Improvements in the latest release of the open source office suite include faster start-ups, improved compatibility with other office programs, and several new features (with special attention to the Calc spreadsheet program.)


Here is the press release from OpenOffice.org (not Oracle) and more coverage in many different languages [1, 2, 3, 4]. The Master Server is here.

According to this new survey, OpenOffice.org exceeds the market share of 20% in some countries.

Another noteworthy and active project that relates to ODF would be lpOD (previously mentioned in [1, 2, 3]). Git repository access to it is finally available:

Since its beginning the lpOD project has provided regular snapshots of important milestones. Today we are happy to open the access to our Git repository! It is now possible for anyone to check out our developments live.

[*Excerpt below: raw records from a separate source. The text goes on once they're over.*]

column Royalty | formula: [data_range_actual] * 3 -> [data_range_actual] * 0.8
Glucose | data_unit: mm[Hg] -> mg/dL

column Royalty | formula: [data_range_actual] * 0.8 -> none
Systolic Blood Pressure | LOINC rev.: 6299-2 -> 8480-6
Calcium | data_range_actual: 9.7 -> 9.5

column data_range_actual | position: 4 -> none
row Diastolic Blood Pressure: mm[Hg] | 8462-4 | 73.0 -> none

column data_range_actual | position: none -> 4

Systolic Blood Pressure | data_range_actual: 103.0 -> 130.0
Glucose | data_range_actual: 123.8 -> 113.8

According to this, Oracle is bringing ODF and databases closer together. These are signs of further commitment. Here is the page in question:

The Open Document Format for Office Applications (OpenDocument) format defines an XML file format for office applications.

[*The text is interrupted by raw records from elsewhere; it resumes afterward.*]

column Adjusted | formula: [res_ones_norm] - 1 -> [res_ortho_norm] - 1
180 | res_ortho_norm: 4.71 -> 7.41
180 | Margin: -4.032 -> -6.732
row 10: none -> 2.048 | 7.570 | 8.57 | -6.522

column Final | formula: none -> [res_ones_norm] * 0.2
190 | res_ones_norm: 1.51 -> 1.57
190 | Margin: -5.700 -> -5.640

It is getting easier to open ODF files from more and more applications [1, 2], but Apple is lagging behind, as usual. Jan Wildeboer from Red Hat writes: "So I understand why apple doesn't like flash on iPod, iPhone and iPay but why do they refuse open standards like ODF,ogg?"

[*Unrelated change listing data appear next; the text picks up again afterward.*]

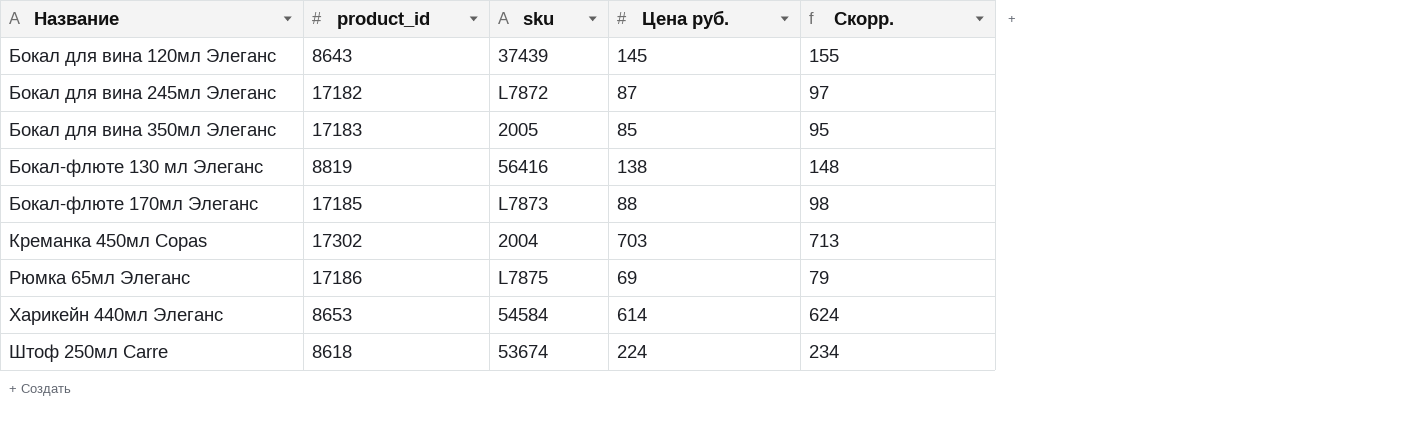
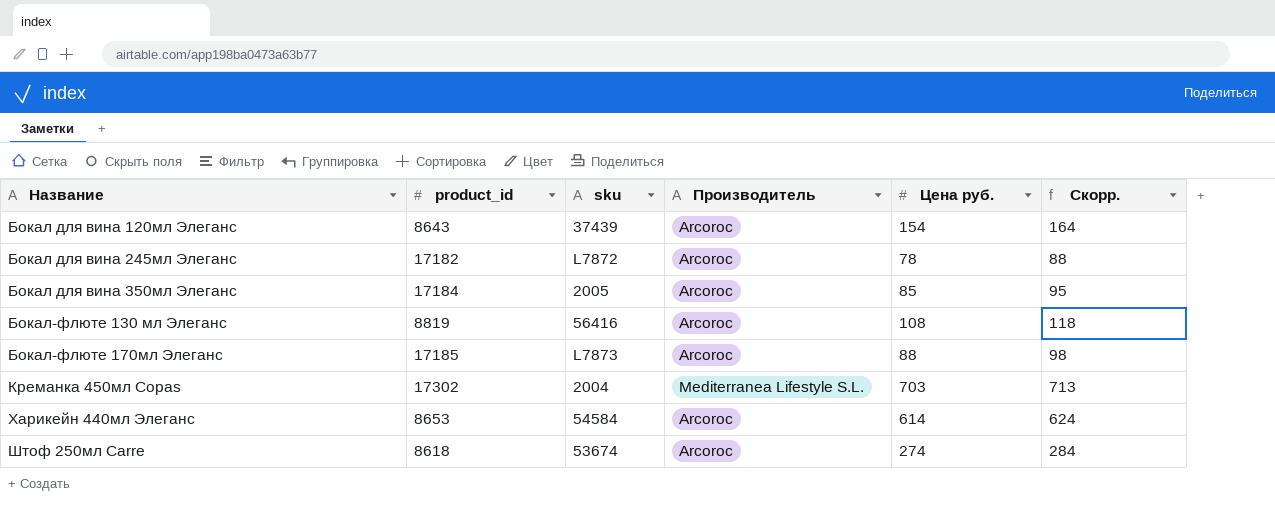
column Производитель | position: none -> 4
row Рюмка 65мл Элеганс: 17186 | L7875 | 69 | 79 -> none
Бокал для вина 120мл Элеганс | Цена руб.: 145 -> 154
Бокал для вина 120мл Элеганс | Скорр.: 155 -> 164
Бокал для вина 245мл Элеганс | Цена руб.: 87 -> 78
Бокал для вина 245мл Элеганс | Скорр.: 97 -> 88
Бокал для вина 350мл Элеганс | product_id: 17183 -> 17184
Бокал-флюте 130 мл Элеганс | Цена руб.: 138 -> 108
Бокал-флюте 130 мл Элеганс | Скорр.: 148 -> 118
Штоф 250мл Carre | Цена руб.: 224 -> 274
Штоф 250мл Carre | Скорр.: 234 -> 284

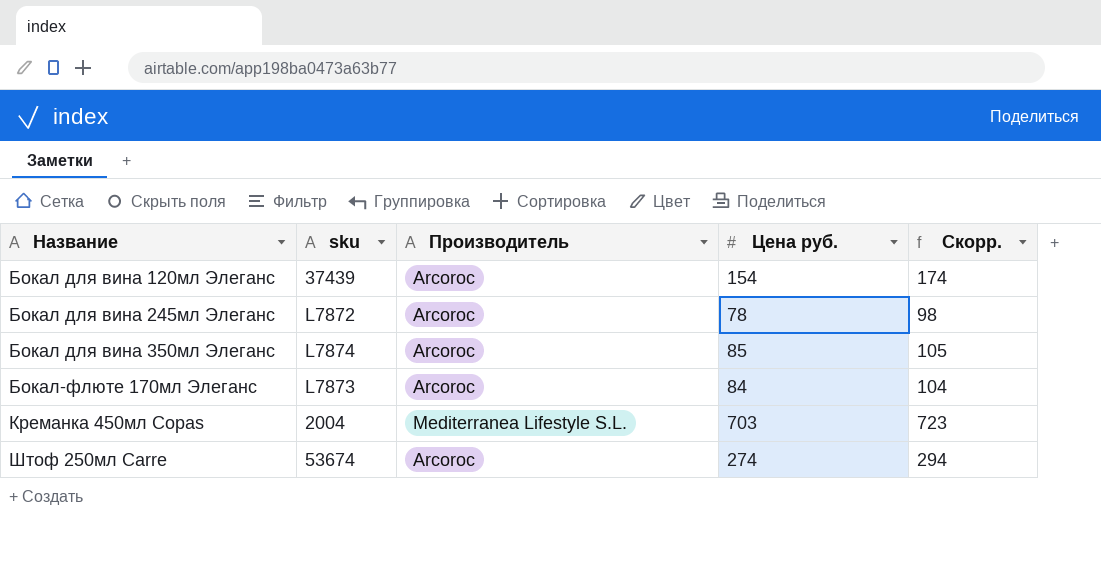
column product_id | position: 2 -> none
column Скорр. | formula: [Цена руб.] + 10 -> [Цена руб.] + 20
row Бокал-флюте 130 мл Элеганс: 8819 | 56416 | Arcoroc | 108 | 118 -> none
row Харикейн 440мл Элеганс: 8653 | 54584 | Arcoroc | 614 | 624 -> none
Бокал для вина 350мл Элеганс | sku: 2005 -> L7874
Бокал-флюте 170мл Элеганс | Цена руб.: 88 -> 84

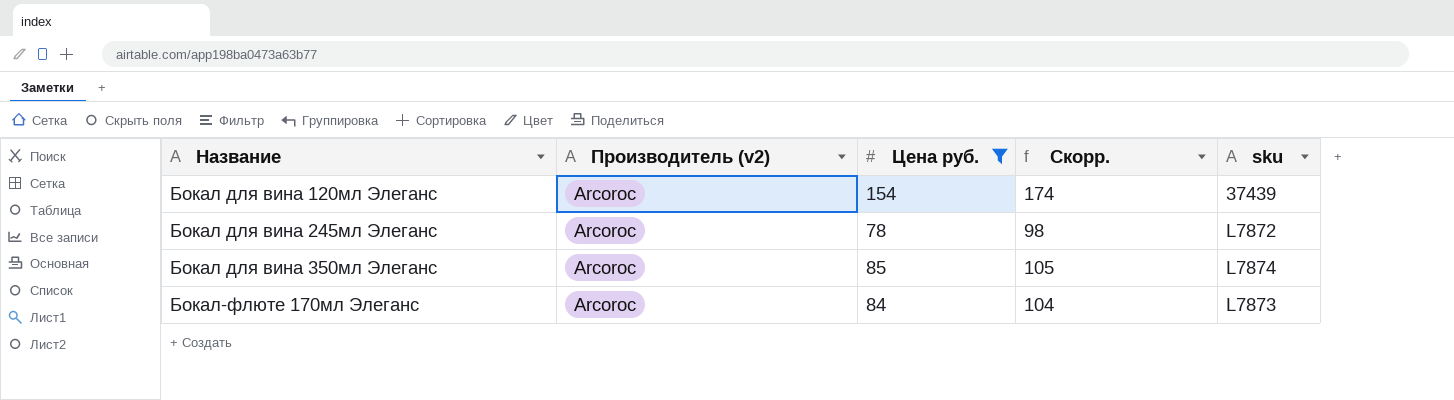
filter: none -> Цена руб. <= 154
column name: Производитель -> Производитель (v2)
column sku | position: 2 -> 5

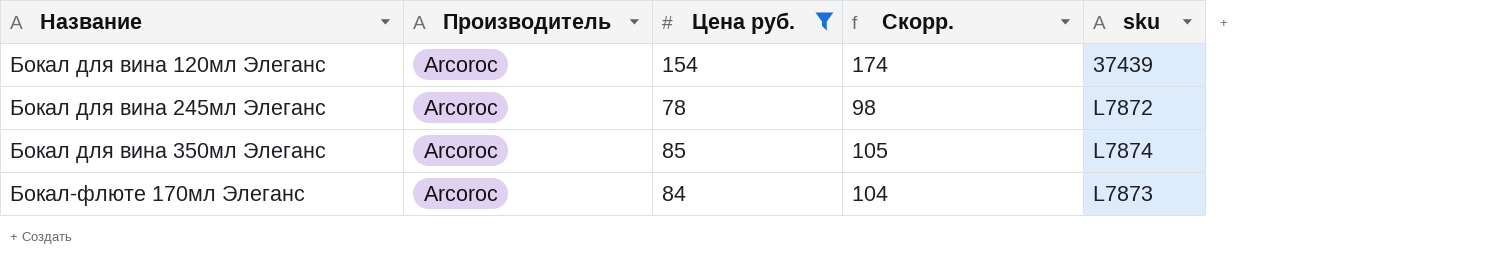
column name: Производитель (v2) -> Производитель

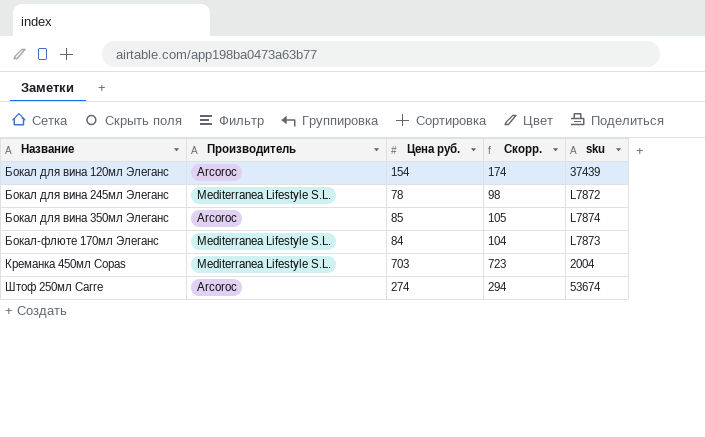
filter: Цена руб. <= 154 -> none
Бокал для вина 245мл Элеганс | Производитель: Arcoroc -> Mediterranea Lifestyle S.L.
Бокал-флюте 170мл Элеганс | Производитель: Arcoroc -> Mediterranea Lifestyle S.L.

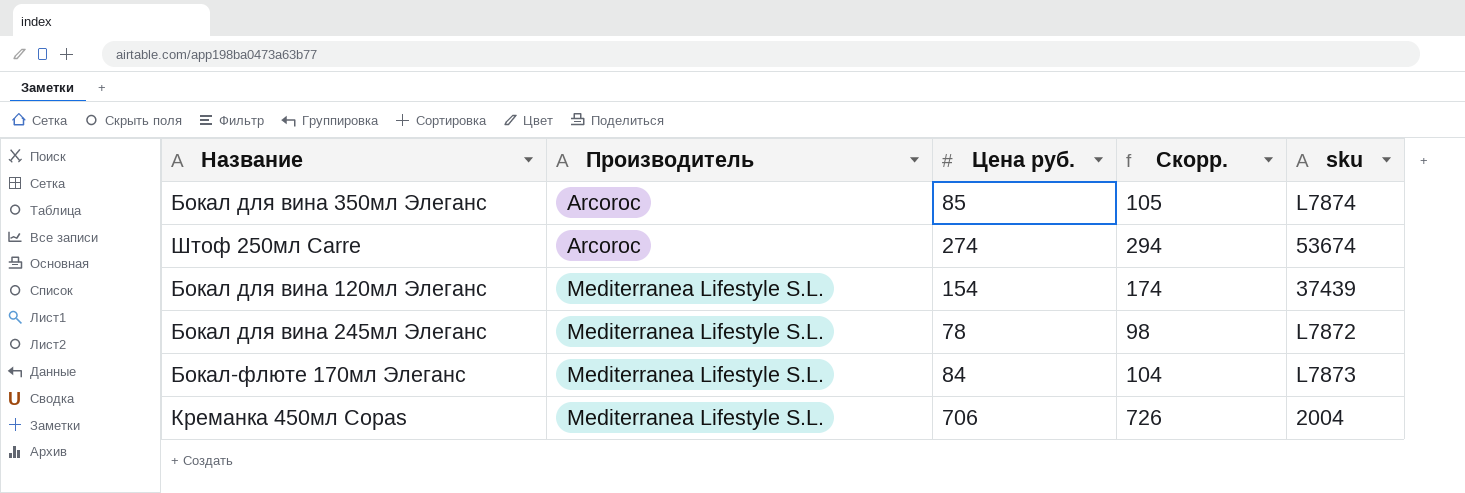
row order: Название ascending -> Производитель ascending
Бокал для вина 120мл Элеганс | Производитель: Arcoroc -> Mediterranea Lifestyle S.L.
Креманка 450мл Copas | Цена руб.: 703 -> 706
Креманка 450мл Copas | Скорр.: 723 -> 726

Bart Hanssens says that "it's raining #odf implementations: MS-Office 2010 RC, OOo 3.2 rc5, IBM Symphony 3 beta 2..."

Microsoft Office does not belong there until it implements ODF properly [1, 2, 3, 4, 5, 6, 7].




Denmark Opts for ODF



Washington, DC, January 29, 2010. The ODF Alliance today applauded the final decision of the Danish Parliament requiring the use of open standard document formats by all central government bodies.

“Today's decision by Denmark reflects the growing specific demand and support for OpenDocument Format (ODF), especially among governments,” said ODF Alliance managing director Marino Marcich. “Open standards-based interoperability through ODF offers real value to governments in terms of choice of IT solutions, savings, and long-term access to data.”

“Eighteen national and eight provincial governments around the world have now officially endorsed ODF for document exchange.”According to the parliamentary decision, beginning 1 April 2011 governmental authorities in Denmark will be obligated to be able to send and receive documents in formats included in a reference list of open standard formats. ODF is unique as the only editable format listed that fully satisfies the five-part “openness” criteria for open standards for document formats whose use will be obligatory in the public sector. PDF/A-1 is listed for non-editable published documents. The action today was taken in accordance with Danish parliamentary decision B103 of 2006 requiring the government to ensure that the use of information technology by the public sector is based on open standards. The requirement applies to new IT and software purchases and major updates, which must be expense neutral.

“Today’s decision will serve as a model for the many governments planning to put their open standards policies into practice,” added Marcich. “The ability to implement support for the format fully on multiple platforms is an important criterion that the Danish Parliament has added. Vendors should take note of the open standards-based interoperability that their customers, particularly in the public sector, are demanding.”

Eighteen national and eight provincial governments around the world have now officially endorsed ODF for document exchange. For a comprehensive list and description of pro-ODF government policy initiatives, see: http://www.odfalliance.org/resources/Adoptions-ODF-2010-Feb.pdf.

About the ODF Alliance:

The OpenDocument Format Alliance is an organization of governments, academic institutions, non-government organizations and industry dedicated to informing policy makers, IT administrators and the public on the benefits and opportunities of ODF.